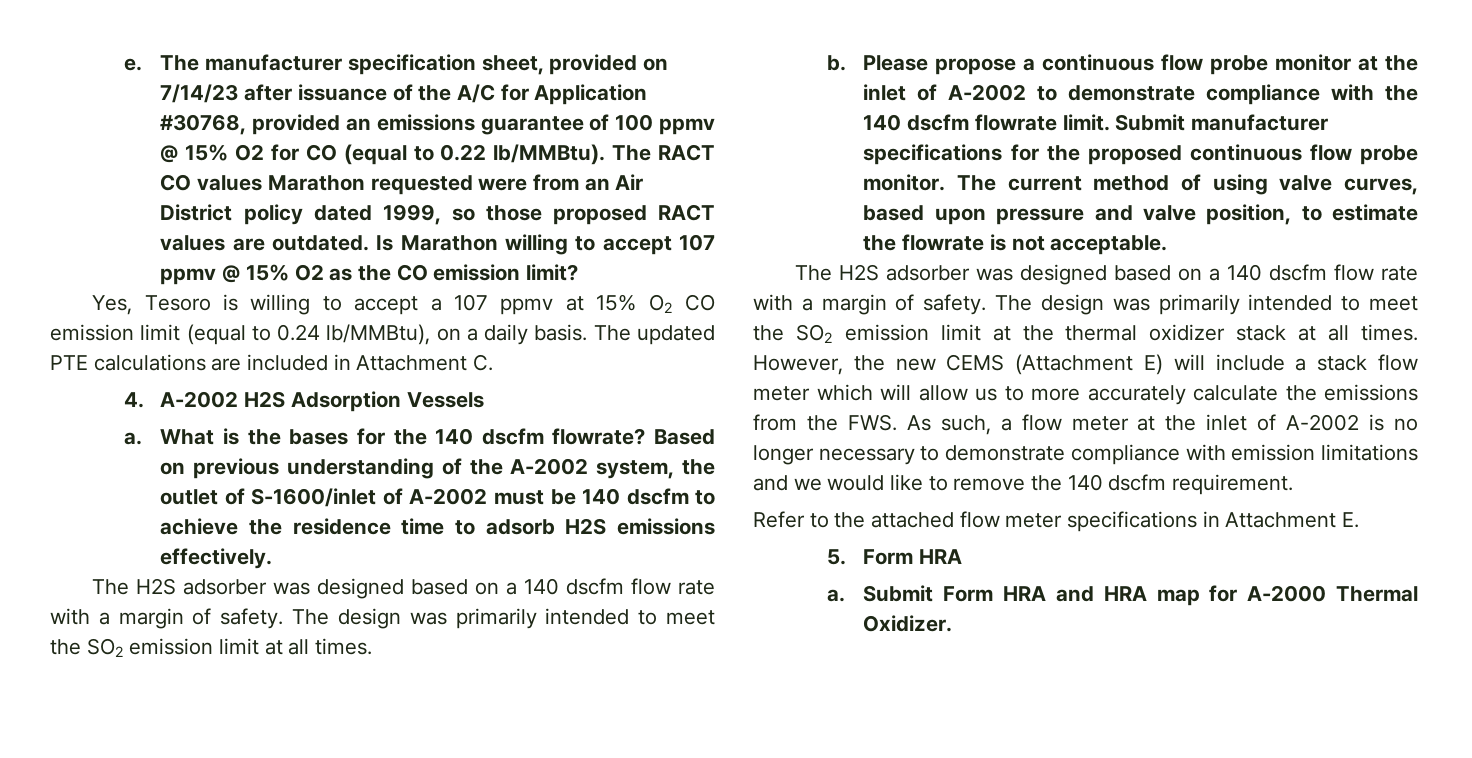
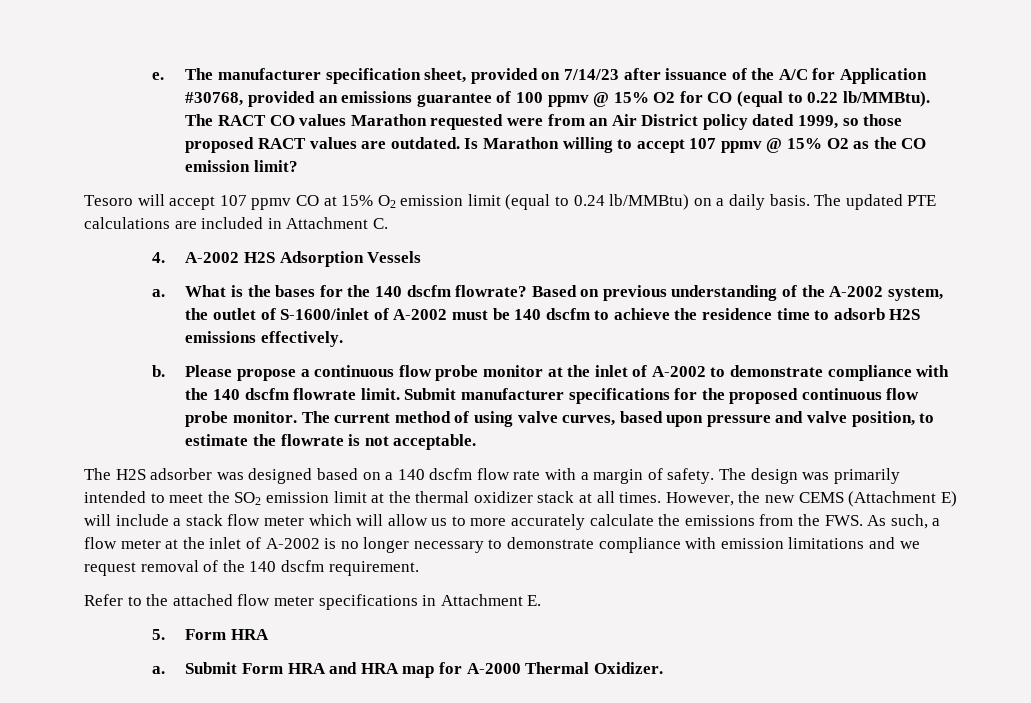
- Yes, Tesoro is willing to accept a 107 ppmv at 15% O2 CO emission limit (equal to 0.24 lb/MMBtu), on a daily basis.
+ Tesoro will accept 107 ppmv CO at 15% O2 emission limit (equal to 0.24 lb/MMBtu) on a daily basis.
- The H2S adsorber was designed based on a 140 dscfm flow rate with a margin of safety. The design was primarily intended to meet the SO2 emission limit at all times.
- However, the new CEMS (Attachment E) will include a stack flow meter which will allow us to more accurately calculate the emissions from the FWS. As such, a flow meter at the inlet of A-2002 is no longer necessary to demonstrate compliance with emission limitations and we would like to remove the 140 dscfm requirement.
+ However, the new CEMS (Attachment E) will include a stack flow meter which will allow us to more accurately calculate the emissions from the FWS. As such, a flow meter at the inlet of A-2002 is no longer necessary to demonstrate compliance with emission limitations and we request removal of the 140 dscfm requirement.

- _What you will do_: Could the data be reproduced exactly, with the pictures omitted?

- _Answer for the task_:
- Yes, Tesoro is willing to accept a 107 ppmv at 15% O2 CO emission limit (equal to 0.24 lb/MMBtu), on a daily basis.
+ Tesoro will accept 107 ppmv CO at 15% O2 emission limit (equal to 0.24 lb/MMBtu) on a daily basis.
- The H2S adsorber was designed based on a 140 dscfm flow rate with a margin of safety. The design was primarily intended to meet the SO2 emission limit at all times.
- However, the new CEMS (Attachment E) will include a stack flow meter which will allow us to more accurately calculate the emissions from the FWS. As such, a flow meter at the inlet of A-2002 is no longer necessary to demonstrate compliance with emission limitations and we would like to remove the 140 dscfm requirement.
+ However, the new CEMS (Attachment E) will include a stack flow meter which will allow us to more accurately calculate the emissions from the FWS. As such, a flow meter at the inlet of A-2002 is no longer necessary to demonstrate compliance with emission limitations and we request removal of the 140 dscfm requirement.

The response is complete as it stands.